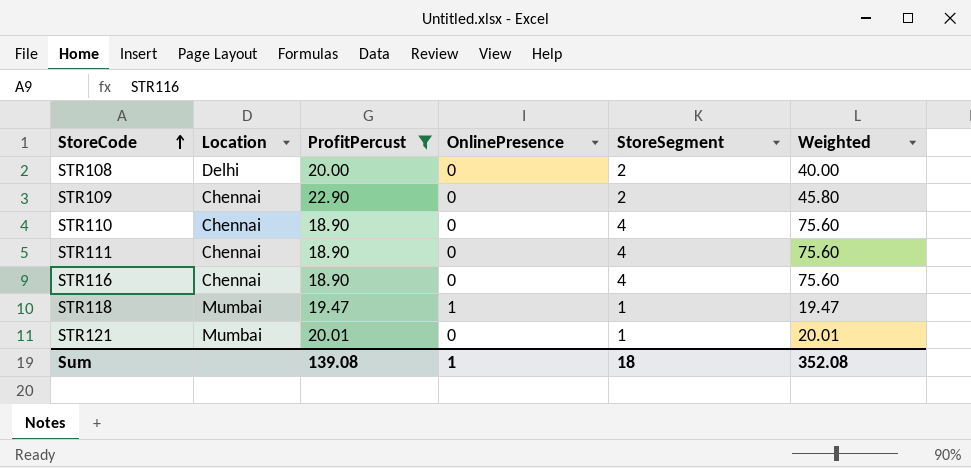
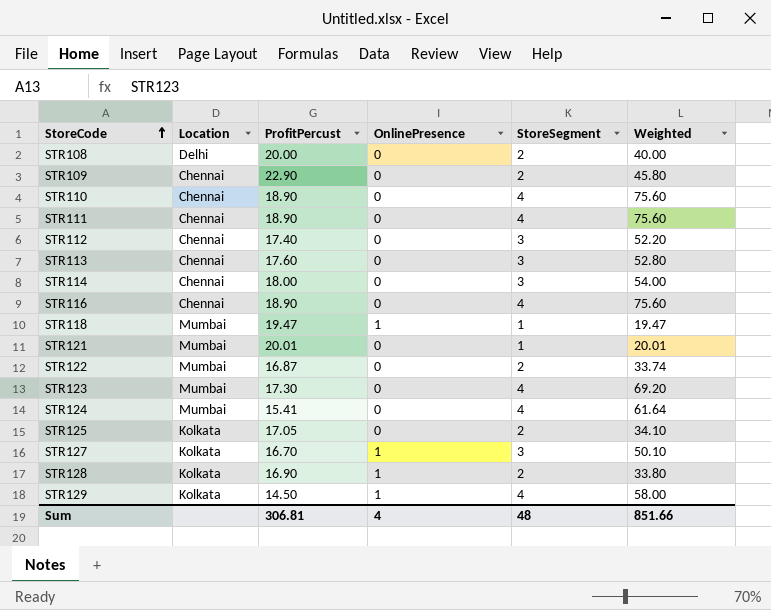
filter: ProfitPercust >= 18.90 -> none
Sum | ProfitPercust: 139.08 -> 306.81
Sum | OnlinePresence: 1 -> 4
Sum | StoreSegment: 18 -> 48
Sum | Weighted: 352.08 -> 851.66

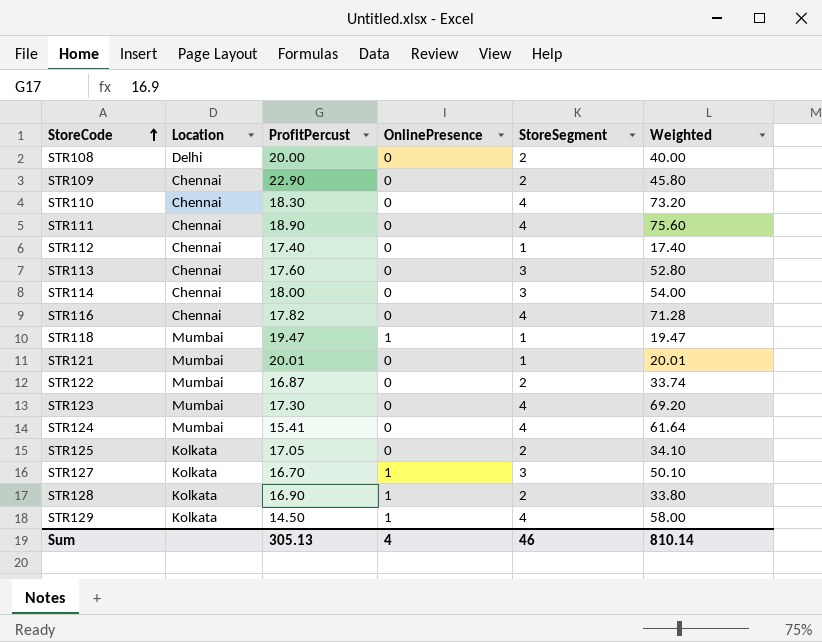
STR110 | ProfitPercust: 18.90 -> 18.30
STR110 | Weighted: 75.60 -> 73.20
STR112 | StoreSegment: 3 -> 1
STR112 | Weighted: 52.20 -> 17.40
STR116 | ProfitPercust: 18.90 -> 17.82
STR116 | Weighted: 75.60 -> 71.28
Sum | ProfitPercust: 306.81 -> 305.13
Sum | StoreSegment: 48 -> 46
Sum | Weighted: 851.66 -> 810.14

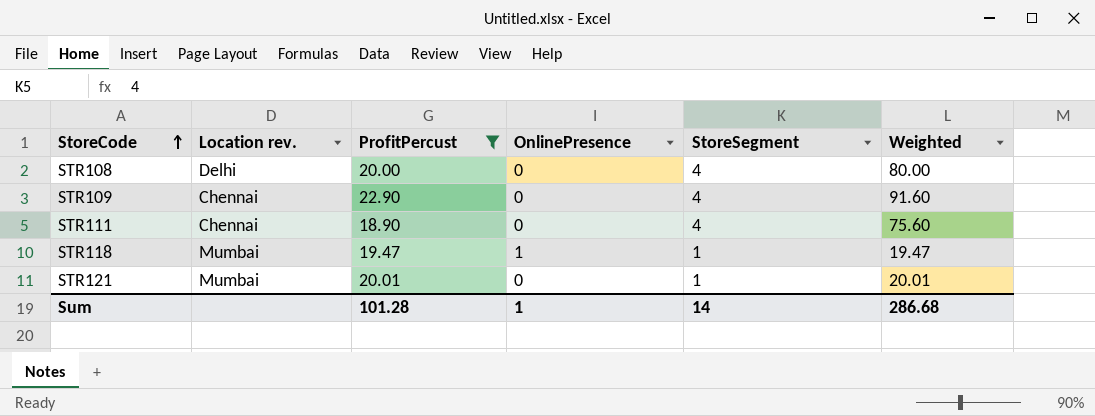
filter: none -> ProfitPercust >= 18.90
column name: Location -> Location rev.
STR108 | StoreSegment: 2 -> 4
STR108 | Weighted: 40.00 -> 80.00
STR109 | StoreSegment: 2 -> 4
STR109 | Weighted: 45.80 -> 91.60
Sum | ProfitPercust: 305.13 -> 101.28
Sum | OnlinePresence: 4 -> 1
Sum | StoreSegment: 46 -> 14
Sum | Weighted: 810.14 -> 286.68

==============================

* PROBLEM DESCRIPTION *
The answer should consist of the lines from the one with "STR109 | Weighted: 45.80 -> 91.60" through the last line of the entries, duplicated exactly and nothing more.

* OUTPUT FOR THIS EXERCISE *
STR109 | Weighted: 45.80 -> 91.60
Sum | ProfitPercust: 305.13 -> 101.28
Sum | OnlinePresence: 4 -> 1
Sum | StoreSegment: 46 -> 14
Sum | Weighted: 810.14 -> 286.68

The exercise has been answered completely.